In order to perform an Edge release upgrade, the Upgrade Controller introduces two new Kubernetes custom resources:

The Upgrade Controller proceeds to create a ReleaseManifest resource that holds the component data for the Edge release version specified by the user under the releaseVersion property in the UpgradePlan resource.

Using the component data from the ReleaseManifest, the Upgrade Controller proceeds to upgrade the Edge release components in the following order:

Note
Note

During the upgrade process, the Upgrade Controller constantly outputs upgrade information to the created UpgradePlan. For more information on how to track the upgrade process, see Tracking the upgrade process (Section 20.5, “Tracking the upgrade process”).

20.3.1 Operating System upgrade

To upgrade the OS component, the Upgrade Controller creates SUC (Chapter 19, System Upgrade Controller) Plans that have the following naming template:

  • For SUC Plans related to control-plane node OS upgrades - control-plane-<os-name>-<os-version>-<suffix>.

  • For SUC Plans related to worker node OS upgrades - workers-<os-name>-<os-version>-<suffix>.

Based on these plans, SUC proceeds to create workloads on each node of the cluster that perform the actual OS upgrade.

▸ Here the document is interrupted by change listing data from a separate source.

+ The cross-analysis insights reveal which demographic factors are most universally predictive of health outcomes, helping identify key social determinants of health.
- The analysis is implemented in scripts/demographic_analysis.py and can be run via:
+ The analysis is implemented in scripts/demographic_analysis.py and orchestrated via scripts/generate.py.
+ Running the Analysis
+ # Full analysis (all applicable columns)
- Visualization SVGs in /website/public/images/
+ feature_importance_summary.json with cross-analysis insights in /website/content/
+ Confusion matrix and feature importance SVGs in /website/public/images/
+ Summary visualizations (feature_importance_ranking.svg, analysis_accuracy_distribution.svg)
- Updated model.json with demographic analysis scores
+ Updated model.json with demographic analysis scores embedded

Depending on the ReleaseManifest, the OS upgrade may include:

  • Package only updates - for use-cases where the OS version does not change between Edge releases.

  • Full OS migration - for use-cases where the OS version changes between Edge releases.

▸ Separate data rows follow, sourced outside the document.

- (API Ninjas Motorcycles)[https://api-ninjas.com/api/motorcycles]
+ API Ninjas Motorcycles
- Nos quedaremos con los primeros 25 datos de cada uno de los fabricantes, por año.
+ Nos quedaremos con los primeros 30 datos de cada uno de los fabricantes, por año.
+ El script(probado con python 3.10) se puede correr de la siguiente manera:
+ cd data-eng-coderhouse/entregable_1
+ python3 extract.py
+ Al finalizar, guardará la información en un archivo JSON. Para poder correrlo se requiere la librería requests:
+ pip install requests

The upgrade is executed one node at a time starting with the control-plane nodes first. Only if the control-plane node upgrade finishes, will the worker nodes begin to be upgraded.

Note
Note

The Upgrade Controller configures the OS SUC Plans to do drain of the cluster nodes if the cluster has more than one node of the specific type.

For clusters where the control-plane nodes are greater than one and there is only one worker node, drain will be performed only for the control-plane nodes and vice versa.

For information on how to disable node drains altogether, see the UpgradePlan (Section 20.4.1, “UpgradePlan”) section.

20.3.2 Kubernetes upgrade

To upgrade the Kubernetes distribution of a cluster, the Upgrade Controller creates SUC (Chapter 19, System Upgrade Controller) Plans that have the following naming template:

  • For SUC Plans related to control-plane node Kubernetes upgrades - control-plane-<k8s-version>-<suffix>.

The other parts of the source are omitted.